(Required work): Find the line containing "and join workers." in the listing below. Repeat it exactly, along with each following line up to and including the one containing "- make atlasnet-up: run".

(Records for this exercise):
......
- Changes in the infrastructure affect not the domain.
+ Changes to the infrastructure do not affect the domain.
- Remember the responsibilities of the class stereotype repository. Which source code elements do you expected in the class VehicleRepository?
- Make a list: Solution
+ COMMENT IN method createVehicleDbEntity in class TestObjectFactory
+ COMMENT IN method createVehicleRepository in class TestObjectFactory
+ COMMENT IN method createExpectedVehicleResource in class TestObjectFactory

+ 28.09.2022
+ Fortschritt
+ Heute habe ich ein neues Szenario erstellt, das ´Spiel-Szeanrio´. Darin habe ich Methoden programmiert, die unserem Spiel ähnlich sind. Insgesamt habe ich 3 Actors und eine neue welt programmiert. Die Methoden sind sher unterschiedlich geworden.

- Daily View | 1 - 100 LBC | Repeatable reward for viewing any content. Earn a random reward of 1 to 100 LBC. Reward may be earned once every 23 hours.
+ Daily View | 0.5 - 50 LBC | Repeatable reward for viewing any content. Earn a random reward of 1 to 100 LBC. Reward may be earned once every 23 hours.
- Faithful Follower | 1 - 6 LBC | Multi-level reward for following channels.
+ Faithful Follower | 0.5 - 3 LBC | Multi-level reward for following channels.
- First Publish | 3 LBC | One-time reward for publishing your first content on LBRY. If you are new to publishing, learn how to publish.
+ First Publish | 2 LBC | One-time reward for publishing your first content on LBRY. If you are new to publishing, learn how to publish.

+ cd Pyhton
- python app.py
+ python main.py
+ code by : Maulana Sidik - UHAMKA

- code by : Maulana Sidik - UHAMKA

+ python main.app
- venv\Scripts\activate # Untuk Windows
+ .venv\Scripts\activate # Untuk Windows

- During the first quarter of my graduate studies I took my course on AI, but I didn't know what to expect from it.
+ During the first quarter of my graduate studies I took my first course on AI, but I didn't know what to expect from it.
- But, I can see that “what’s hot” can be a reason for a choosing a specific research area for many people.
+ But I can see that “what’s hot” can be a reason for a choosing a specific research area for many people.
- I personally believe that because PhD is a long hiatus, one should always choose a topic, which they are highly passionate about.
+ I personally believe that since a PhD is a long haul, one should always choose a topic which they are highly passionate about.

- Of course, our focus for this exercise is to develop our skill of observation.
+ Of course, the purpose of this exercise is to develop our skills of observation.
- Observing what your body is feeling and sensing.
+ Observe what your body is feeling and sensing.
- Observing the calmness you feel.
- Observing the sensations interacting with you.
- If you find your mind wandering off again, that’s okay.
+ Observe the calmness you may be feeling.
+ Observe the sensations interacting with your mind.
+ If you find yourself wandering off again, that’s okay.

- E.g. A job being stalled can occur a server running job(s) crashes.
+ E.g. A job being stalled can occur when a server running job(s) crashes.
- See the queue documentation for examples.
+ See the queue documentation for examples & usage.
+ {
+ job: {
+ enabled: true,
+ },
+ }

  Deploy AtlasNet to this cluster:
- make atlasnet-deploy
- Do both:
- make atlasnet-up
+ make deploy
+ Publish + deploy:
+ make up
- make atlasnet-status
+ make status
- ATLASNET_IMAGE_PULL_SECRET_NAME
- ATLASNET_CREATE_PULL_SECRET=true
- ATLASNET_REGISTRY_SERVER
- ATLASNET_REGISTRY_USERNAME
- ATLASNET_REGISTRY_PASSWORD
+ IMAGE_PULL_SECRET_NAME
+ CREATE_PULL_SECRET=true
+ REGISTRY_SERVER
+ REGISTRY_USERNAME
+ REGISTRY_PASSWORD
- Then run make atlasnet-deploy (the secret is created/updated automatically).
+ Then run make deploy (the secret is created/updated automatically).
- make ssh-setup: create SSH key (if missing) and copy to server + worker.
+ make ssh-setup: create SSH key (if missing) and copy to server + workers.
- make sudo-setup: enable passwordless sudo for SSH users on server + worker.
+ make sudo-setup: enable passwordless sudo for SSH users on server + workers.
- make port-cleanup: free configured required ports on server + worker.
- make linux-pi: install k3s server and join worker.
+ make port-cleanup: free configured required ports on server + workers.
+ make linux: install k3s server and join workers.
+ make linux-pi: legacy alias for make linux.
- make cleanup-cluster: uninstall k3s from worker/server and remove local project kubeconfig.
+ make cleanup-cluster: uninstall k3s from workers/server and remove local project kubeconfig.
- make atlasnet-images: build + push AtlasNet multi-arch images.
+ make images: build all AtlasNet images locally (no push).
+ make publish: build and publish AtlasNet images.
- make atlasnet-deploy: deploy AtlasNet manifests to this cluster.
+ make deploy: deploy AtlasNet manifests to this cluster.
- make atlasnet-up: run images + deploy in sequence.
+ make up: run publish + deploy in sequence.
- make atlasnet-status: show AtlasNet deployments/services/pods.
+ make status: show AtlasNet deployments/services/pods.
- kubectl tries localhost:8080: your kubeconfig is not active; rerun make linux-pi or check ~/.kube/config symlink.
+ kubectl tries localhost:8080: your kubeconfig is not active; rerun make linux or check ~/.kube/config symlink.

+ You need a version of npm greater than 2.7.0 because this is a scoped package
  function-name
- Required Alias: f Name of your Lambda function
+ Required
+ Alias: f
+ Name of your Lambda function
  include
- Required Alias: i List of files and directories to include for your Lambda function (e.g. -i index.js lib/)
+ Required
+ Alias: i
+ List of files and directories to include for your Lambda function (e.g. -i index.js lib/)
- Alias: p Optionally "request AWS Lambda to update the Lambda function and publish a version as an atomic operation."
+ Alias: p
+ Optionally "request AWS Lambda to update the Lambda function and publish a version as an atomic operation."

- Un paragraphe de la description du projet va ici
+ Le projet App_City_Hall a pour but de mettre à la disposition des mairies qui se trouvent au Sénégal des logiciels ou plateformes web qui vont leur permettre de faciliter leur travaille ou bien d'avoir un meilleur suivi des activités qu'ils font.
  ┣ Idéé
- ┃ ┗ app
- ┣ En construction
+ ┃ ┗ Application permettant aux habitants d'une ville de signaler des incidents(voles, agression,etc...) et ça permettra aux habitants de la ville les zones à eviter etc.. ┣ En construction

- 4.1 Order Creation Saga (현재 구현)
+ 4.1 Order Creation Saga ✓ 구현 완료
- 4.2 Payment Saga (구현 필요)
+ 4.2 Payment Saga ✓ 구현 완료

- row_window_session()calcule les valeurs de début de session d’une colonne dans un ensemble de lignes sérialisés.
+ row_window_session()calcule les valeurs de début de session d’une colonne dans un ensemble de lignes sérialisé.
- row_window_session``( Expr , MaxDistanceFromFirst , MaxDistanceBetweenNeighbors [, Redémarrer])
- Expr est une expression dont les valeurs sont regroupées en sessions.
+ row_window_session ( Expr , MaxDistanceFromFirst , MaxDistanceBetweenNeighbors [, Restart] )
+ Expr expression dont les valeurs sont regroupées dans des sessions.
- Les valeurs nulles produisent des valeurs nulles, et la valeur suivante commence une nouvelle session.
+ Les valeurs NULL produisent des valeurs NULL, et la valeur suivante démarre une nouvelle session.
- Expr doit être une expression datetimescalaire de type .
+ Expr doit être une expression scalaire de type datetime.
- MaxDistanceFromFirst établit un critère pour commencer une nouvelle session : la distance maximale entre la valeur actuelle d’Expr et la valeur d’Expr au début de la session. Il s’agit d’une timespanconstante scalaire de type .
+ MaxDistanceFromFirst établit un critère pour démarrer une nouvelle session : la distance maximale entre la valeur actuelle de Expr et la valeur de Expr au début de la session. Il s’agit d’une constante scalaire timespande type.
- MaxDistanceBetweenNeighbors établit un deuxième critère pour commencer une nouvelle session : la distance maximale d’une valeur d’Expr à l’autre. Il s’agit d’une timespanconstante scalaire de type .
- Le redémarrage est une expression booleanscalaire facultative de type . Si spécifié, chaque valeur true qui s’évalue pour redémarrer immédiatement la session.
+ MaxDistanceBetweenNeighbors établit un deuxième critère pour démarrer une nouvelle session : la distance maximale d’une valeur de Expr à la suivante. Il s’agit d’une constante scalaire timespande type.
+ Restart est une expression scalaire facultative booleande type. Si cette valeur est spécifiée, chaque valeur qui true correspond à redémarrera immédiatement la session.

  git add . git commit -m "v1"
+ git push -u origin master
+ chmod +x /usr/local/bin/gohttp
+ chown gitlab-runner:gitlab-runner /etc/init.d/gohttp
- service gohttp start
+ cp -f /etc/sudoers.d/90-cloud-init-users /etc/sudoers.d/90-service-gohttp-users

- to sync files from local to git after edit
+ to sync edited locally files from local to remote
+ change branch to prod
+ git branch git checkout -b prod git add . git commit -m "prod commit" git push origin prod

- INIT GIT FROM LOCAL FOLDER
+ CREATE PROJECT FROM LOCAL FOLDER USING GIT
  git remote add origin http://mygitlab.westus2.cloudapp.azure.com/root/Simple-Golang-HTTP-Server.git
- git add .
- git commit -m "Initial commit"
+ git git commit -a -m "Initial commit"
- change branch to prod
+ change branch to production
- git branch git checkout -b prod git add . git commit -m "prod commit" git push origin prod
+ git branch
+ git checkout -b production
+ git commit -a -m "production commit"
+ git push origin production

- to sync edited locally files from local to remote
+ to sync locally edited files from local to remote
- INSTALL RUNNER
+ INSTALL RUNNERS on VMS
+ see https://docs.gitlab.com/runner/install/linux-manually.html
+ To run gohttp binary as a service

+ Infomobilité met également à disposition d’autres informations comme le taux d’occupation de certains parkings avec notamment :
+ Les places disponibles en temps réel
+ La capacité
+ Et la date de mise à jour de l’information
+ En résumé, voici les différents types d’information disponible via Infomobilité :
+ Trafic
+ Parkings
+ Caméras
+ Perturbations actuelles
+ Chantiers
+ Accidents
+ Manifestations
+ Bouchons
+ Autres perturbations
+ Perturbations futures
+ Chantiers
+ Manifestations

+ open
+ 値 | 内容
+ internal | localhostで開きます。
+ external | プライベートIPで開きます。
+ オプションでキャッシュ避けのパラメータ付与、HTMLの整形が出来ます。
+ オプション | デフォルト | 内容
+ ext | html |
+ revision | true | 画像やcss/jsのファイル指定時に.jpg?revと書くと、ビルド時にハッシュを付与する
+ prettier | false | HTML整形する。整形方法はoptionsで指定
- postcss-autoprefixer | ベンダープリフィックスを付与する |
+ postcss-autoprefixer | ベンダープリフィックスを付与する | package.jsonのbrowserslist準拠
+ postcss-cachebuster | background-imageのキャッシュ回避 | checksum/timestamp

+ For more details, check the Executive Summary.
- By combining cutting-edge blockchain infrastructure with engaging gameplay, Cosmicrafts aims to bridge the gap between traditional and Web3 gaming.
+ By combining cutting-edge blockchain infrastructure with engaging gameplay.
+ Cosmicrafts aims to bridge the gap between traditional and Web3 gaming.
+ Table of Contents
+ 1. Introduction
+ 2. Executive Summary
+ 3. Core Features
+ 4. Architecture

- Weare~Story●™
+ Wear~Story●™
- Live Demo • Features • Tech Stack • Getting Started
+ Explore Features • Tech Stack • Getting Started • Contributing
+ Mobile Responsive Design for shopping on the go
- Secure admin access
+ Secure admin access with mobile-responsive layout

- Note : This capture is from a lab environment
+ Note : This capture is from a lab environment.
......
(Response below):
+ make linux: install k3s server and join workers.
+ make linux-pi: legacy alias for make linux.
- make cleanup-cluster: uninstall k3s from worker/server and remove local project kubeconfig.
+ make cleanup-cluster: uninstall k3s from workers/server and remove local project kubeconfig.
- make atlasnet-images: build + push AtlasNet multi-arch images.
+ make images: build all AtlasNet images locally (no push).
+ make publish: build and publish AtlasNet images.
- make atlasnet-deploy: deploy AtlasNet manifests to this cluster.
+ make deploy: deploy AtlasNet manifests to this cluster.
- make atlasnet-up: run images + deploy in sequence.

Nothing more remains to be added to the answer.